#### HOW TO COMPLETE THIS TASK:
Apart from the images, the records below need to be copied exactly.

#### LISTED ENTRIES:

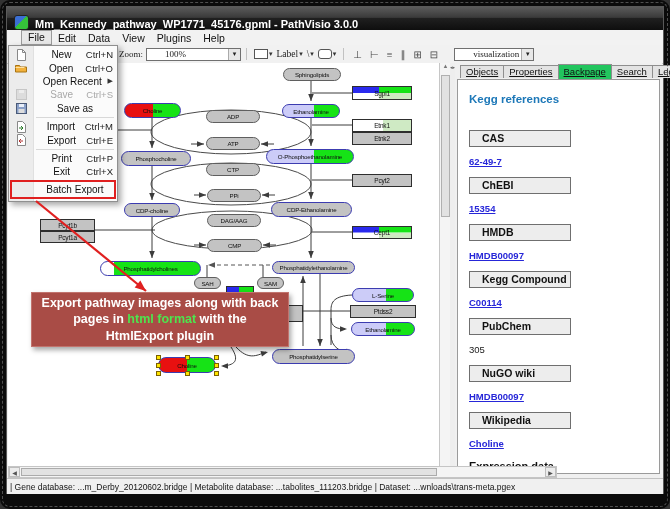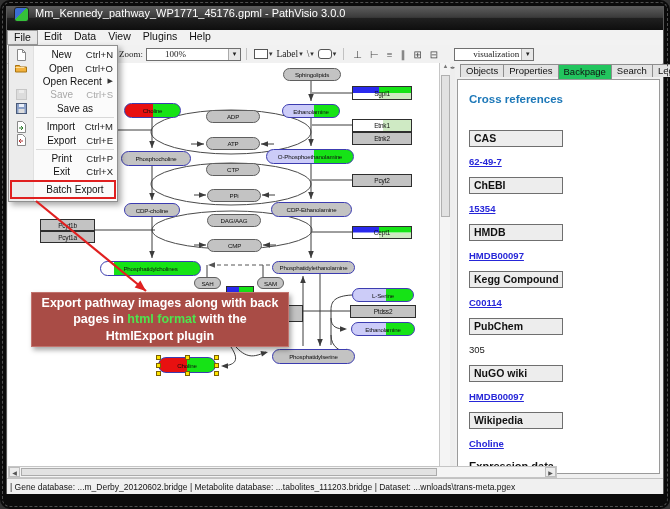--- a/index.html
+++ b/index.html
@@ -10,7 +10,7 @@
   .window{position:absolute;left:7px;top:7px;width:656px;height:486px;background:#f0f0f0;box-shadow:0 0 0 1px #5a5a5a;z-index:1;}
   .titlebar{position:absolute;left:0;top:0;right:0;height:23px;color:#fff;font-size:11px;
             background:linear-gradient(#5b5b5b 0%,#3a3a3a 45%,#1f1f1f 50%,#0e0e0e 100%);
-            display:flex;align-items:flex-start;gap:6px;padding-left:7px;box-sizing:border-box;}
+            display:flex;align-items:flex-end;gap:6px;padding-left:7px;box-sizing:border-box;font-weight:bold;}
   .app-icon{width:13px;height:13px;border-radius:3px;background:linear-gradient(135deg,#3b6fd4 0 45%,#35c13a 45%);flex:0 0 auto;border:1px solid #222;}
   .menubar{position:absolute;left:0;top:23px;right:0;height:15px;background:#f2f2f2;border-bottom:1px solid #dcdcdc;
            display:flex;align-items:flex-start;font-size:10.5px;color:#111;padding-left:0;}

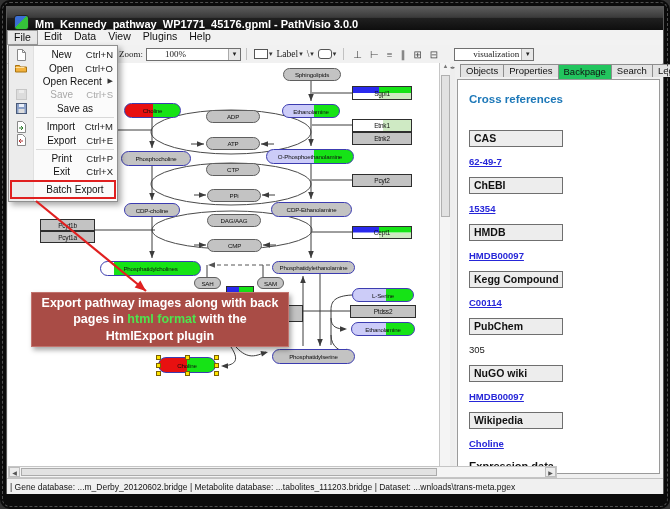--- a/index.html
+++ b/index.html
@@ -13,7 +13,7 @@
             display:flex;align-items:flex-end;gap:6px;padding-left:7px;box-sizing:border-box;font-weight:bold;}
   .app-icon{width:13px;height:13px;border-radius:3px;background:linear-gradient(135deg,#3b6fd4 0 45%,#35c13a 45%);flex:0 0 auto;border:1px solid #222;}
   .menubar{position:absolute;left:0;top:23px;right:0;height:15px;background:#f2f2f2;border-bottom:1px solid #dcdcdc;
-           display:flex;align-items:flex-start;font-size:10.5px;color:#111;padding-left:0;}
+           display:flex;align-items:flex-end;font-size:10.5px;color:#111;padding-left:14px;}
   .menu-item{padding:0 6px;line-height:13px;}
   .menu-item.open{border:1px solid #9a9a9a;background:#e7e7e7;}
 

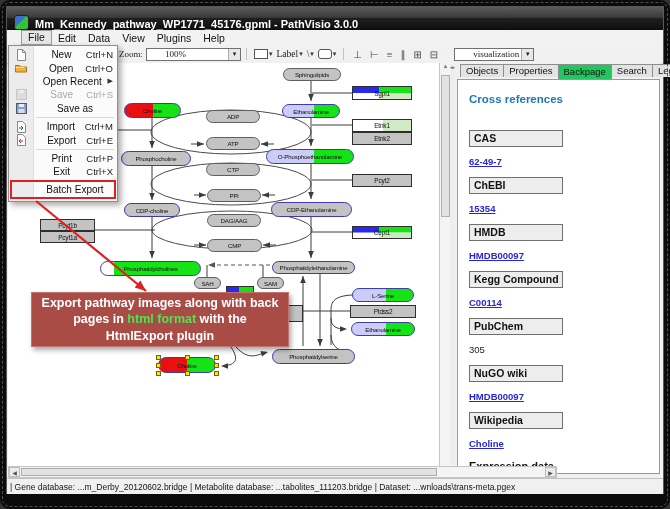--- a/index.html
+++ b/index.html
@@ -37,7 +37,7 @@
   .splitter{position:absolute;left:443px;top:56px;width:5px;height:403px;background:#eeeeee;font-size:5px;color:#666;text-align:center;line-height:8px;}
 
   .panel{position:absolute;left:448px;top:56px;width:207px;height:413px;background:#f0f0f0;}
-  .tabs{position:absolute;left:5px;top:1px;right:2px;height:15px;display:flex;align-items:flex-start;font-size:9.5px;color:#111;}
+  .tabs{position:absolute;left:5px;top:1px;right:2px;height:15px;display:flex;align-items:center;font-size:9.5px;color:#111;text-decoration:underline;}
   .tab{border:1px solid #8e8e8e;border-bottom:none;background:#e3e3e3;padding:0 5px;height:12px;line-height:12px;margin-right:-1px;}
   .tab.active{background:#22c55e;height:14px;line-height:14px;position:relative;z-index:2;}
   .panel-box{position:absolute;left:2px;top:16px;right:2px;bottom:2px;background:#fff;border:1px solid #9a9a9a;

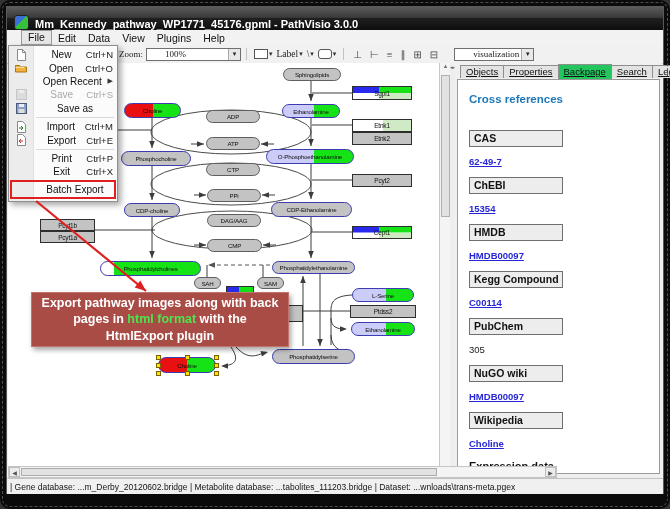--- a/index.html
+++ b/index.html
@@ -173,7 +173,7 @@
           <span class="tab">Legend</span>
         </div>
       <div class="panel-box">
-        <div class="xref-heading" style="color: rgb(29, 120, 184);">Cross references</div>
+        <div class="xref-heading" style="color: rgb(29, 120, 184);">Kegg references</div>
         <div id="xref-sections">
             <div class="xref-item"><div class="xref-box">CAS</div><span class="xref-link" style="color: rgb(38, 38, 216);">62-49-7</span></div>
             <div class="xref-item"><div class="xref-box">ChEBI</div><span class="xref-link" style="color: rgb(38, 38, 216);">15354</span></div>

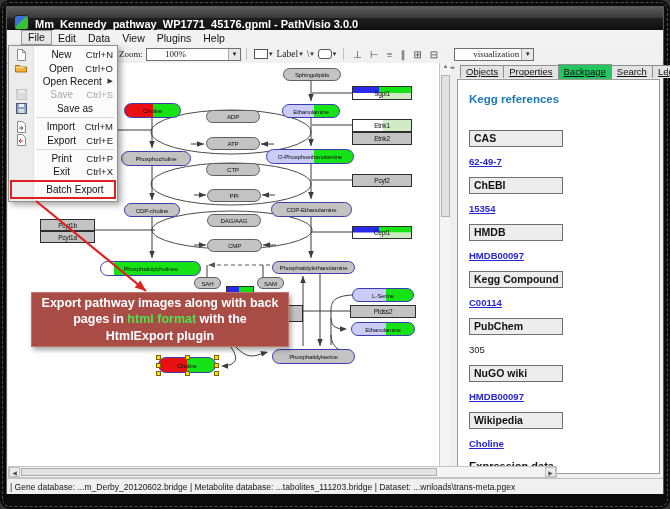--- a/index.html
+++ b/index.html
@@ -44,7 +44,7 @@
              overflow:hidden;padding:13px 0 0 11px;box-sizing:border-box;}
   .xref-heading{font-weight:bold;font-size:11.5px;margin-bottom:25px;}
   .xref-box{width:88px;border:1px solid #6f6f6f;background:#ededed;font-weight:bold;font-size:10.5px;color:#111;
-            padding:2px 0 2px 4px;margin-bottom:5px;}
+            padding:2px 0 2px 12px;margin-bottom:5px;}
   .xref-link{display:inline-block;font-size:9.5px;font-weight:bold;text-decoration:underline;margin-bottom:11px;}
   .xref-plain{display:inline-block;font-size:9.5px;color:#202020;margin-bottom:11px;}
   .xref-item{line-height:1;}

#### THE ANSWER:
--- a/index.html
+++ b/index.html
@@ -10,7 +10,7 @@
   .window{position:absolute;left:7px;top:7px;width:656px;height:486px;background:#f0f0f0;box-shadow:0 0 0 1px #5a5a5a;z-index:1;}
   .titlebar{position:absolute;left:0;top:0;right:0;height:23px;color:#fff;font-size:11px;
             background:linear-gradient(#5b5b5b 0%,#3a3a3a 45%,#1f1f1f 50%,#0e0e0e 100%);
-            display:flex;align-items:flex-start;gap:6px;padding-left:7px;box-sizing:border-box;}
+            display:flex;align-items:flex-end;gap:6px;padding-left:7px;box-sizing:border-box;font-weight:bold;}
   .app-icon{width:13px;height:13px;border-radius:3px;background:linear-gradient(135deg,#3b6fd4 0 45%,#35c13a 45%);flex:0 0 auto;border:1px solid #222;}
   .menubar{position:absolute;left:0;top:23px;right:0;height:15px;background:#f2f2f2;border-bottom:1px solid #dcdcdc;
            display:flex;align-items:flex-start;font-size:10.5px;color:#111;padding-left:0;}

--- a/index.html
+++ b/index.html
@@ -13,7 +13,7 @@
             display:flex;align-items:flex-end;gap:6px;padding-left:7px;box-sizing:border-box;font-weight:bold;}
   .app-icon{width:13px;height:13px;border-radius:3px;background:linear-gradient(135deg,#3b6fd4 0 45%,#35c13a 45%);flex:0 0 auto;border:1px solid #222;}
   .menubar{position:absolute;left:0;top:23px;right:0;height:15px;background:#f2f2f2;border-bottom:1px solid #dcdcdc;
-           display:flex;align-items:flex-start;font-size:10.5px;color:#111;padding-left:0;}
+           display:flex;align-items:flex-end;font-size:10.5px;color:#111;padding-left:14px;}
   .menu-item{padding:0 6px;line-height:13px;}
   .menu-item.open{border:1px solid #9a9a9a;background:#e7e7e7;}
 

--- a/index.html
+++ b/index.html
@@ -37,7 +37,7 @@
   .splitter{position:absolute;left:443px;top:56px;width:5px;height:403px;background:#eeeeee;font-size:5px;color:#666;text-align:center;line-height:8px;}
 
   .panel{position:absolute;left:448px;top:56px;width:207px;height:413px;background:#f0f0f0;}
-  .tabs{position:absolute;left:5px;top:1px;right:2px;height:15px;display:flex;align-items:flex-start;font-size:9.5px;color:#111;}
+  .tabs{position:absolute;left:5px;top:1px;right:2px;height:15px;display:flex;align-items:center;font-size:9.5px;color:#111;text-decoration:underline;}
   .tab{border:1px solid #8e8e8e;border-bottom:none;background:#e3e3e3;padding:0 5px;height:12px;line-height:12px;margin-right:-1px;}
   .tab.active{background:#22c55e;height:14px;line-height:14px;position:relative;z-index:2;}
   .panel-box{position:absolute;left:2px;top:16px;right:2px;bottom:2px;background:#fff;border:1px solid #9a9a9a;

--- a/index.html
+++ b/index.html
@@ -173,7 +173,7 @@
           <span class="tab">Legend</span>
         </div>
       <div class="panel-box">
-        <div class="xref-heading" style="color: rgb(29, 120, 184);">Cross references</div>
+        <div class="xref-heading" style="color: rgb(29, 120, 184);">Kegg references</div>
         <div id="xref-sections">
             <div class="xref-item"><div class="xref-box">CAS</div><span class="xref-link" style="color: rgb(38, 38, 216);">62-49-7</span></div>
             <div class="xref-item"><div class="xref-box">ChEBI</div><span class="xref-link" style="color: rgb(38, 38, 216);">15354</span></div>

--- a/index.html
+++ b/index.html
@@ -44,7 +44,7 @@
              overflow:hidden;padding:13px 0 0 11px;box-sizing:border-box;}
   .xref-heading{font-weight:bold;font-size:11.5px;margin-bottom:25px;}
   .xref-box{width:88px;border:1px solid #6f6f6f;background:#ededed;font-weight:bold;font-size:10.5px;color:#111;
-            padding:2px 0 2px 4px;margin-bottom:5px;}
+            padding:2px 0 2px 12px;margin-bottom:5px;}
   .xref-link{display:inline-block;font-size:9.5px;font-weight:bold;text-decoration:underline;margin-bottom:11px;}
   .xref-plain{display:inline-block;font-size:9.5px;color:#202020;margin-bottom:11px;}
   .xref-item{line-height:1;}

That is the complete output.